Her son is healthy and well-fed, she added, and she’s put all $700 from her breast milk sales into a college fund for him.
Rowse said she’s privately donated to a young mother who recently underwent a mastectomy, but declined to sell to one man who offered her $1,000 for 20 minutes of wet-nursing.
“I’ve done good things with my milk, so I don’t really mind selling.”
Ali Najafian, a world classic bodybuilding champion, said he knows people who’ve used and traded breast milk at gyms around Vancouver.
Najafian warned against buying it from an unregulated source but said he considers it a good source of nutrition for bodybuilders.
“In the off-season, they can take it more, but when they are restricting their diet and their fat and carbohydrates consumption, they just need to be more careful.”
Jeff Elliott, owner of supplement store Fuel SVN North Vancouver, said there’s chatter of breast milk in the bodybuilding community, but he’s never heard of anyone actually using it.
“I don’t think it’s safe,” Elliott said.
“I think it’s totally unsanitary, but I could see why people are doing it because I could see the health benefits associated with it — boosting growth hormone and natural IGF (insulin-like growth factor) in your body. Absolutely. And boosting your immune system.”
Dr. Mark Lysyshyn, a medical health officer with Vancouver Coastal Health, strongly advises against the purchase of breast milk from unregulated sources.
“You can see why it might be interesting for bodybuilders to try to use it,” Lysyshyn said.
“Our concern is mainly about somebody consuming somebody else’s breast milk or somebody selling their breast milk in an unregulated fashion. Breast milk can transmit a number of viruses like HIV … the hepatitis viruses. It can transmit a number of bacteria and a number of parasites.”
Lysyshyn said excessive human growth hormone obtained through breast milk could cause people to develop arthritis, high blood pressure, diabetes and heart disease.
A 2013 study from the journal Pediatrics found that of 101 breast milk samples purchased on a milk-sharing website, 63 per cent were contaminated with staph, 36 per cent with strep and about three-quarters with other bacterial species.
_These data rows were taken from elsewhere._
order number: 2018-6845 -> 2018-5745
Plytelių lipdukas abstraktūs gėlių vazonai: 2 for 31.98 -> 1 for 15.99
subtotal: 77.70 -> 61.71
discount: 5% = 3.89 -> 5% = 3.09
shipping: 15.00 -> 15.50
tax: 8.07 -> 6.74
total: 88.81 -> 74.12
Mark Gharibians, a bodybuilder and co-owner of Core Ten Physical Evolutions, is skeptical anyone is using breast milk during workouts.
“It’s a bit of a myth that probably started about 40 years ago when bodybuilders were experimenting with certain things like that,” said Gharibians, who has been involved in fitness training for 23 years.
“I’ve trained in a lot of different gyms with a lot of different profiles of people … I’ve never once heard of breast milk being used in any way as a performance-enhancing supplement.”
But according to reports from across the globe, some bodybuilders are at least giving it a try.
Last week, Seattle’s KOMO News reported that a new mom was approached by a man in a grocery store who nervously inquired if she’d sell him milk for bodybuilding and Cross-fit.
In 2014, New York Magazine found athletes were using breast milk-sharing sites like Only the Breast.
Other mothers have been selling breast milk on Craigslist in B.C., too.
One is charging $100 for 250 Milli-liters of milk a few days old or $150 for warm, freshly-pumped milk.
The seller claims the “very high quality breast milk” is “very sweet” and “very creamy” — and they’ll even deliver it anonymously.
Health Canada strongly warns against obtaining donor human milk directly from individuals or online, however.
The sale and distribution of human milk for consumption as food is regulated under the Food and Drugs Act and Regulations, which is enforced by the Canadian Food Inspection Agency.
Health Canada did not respond to requests about whether the act would be enforced against those selling breast milk online.
Constable Brian Montague of the Vancouver Police Department said there would be “no criminal offense for selling” breast milk online.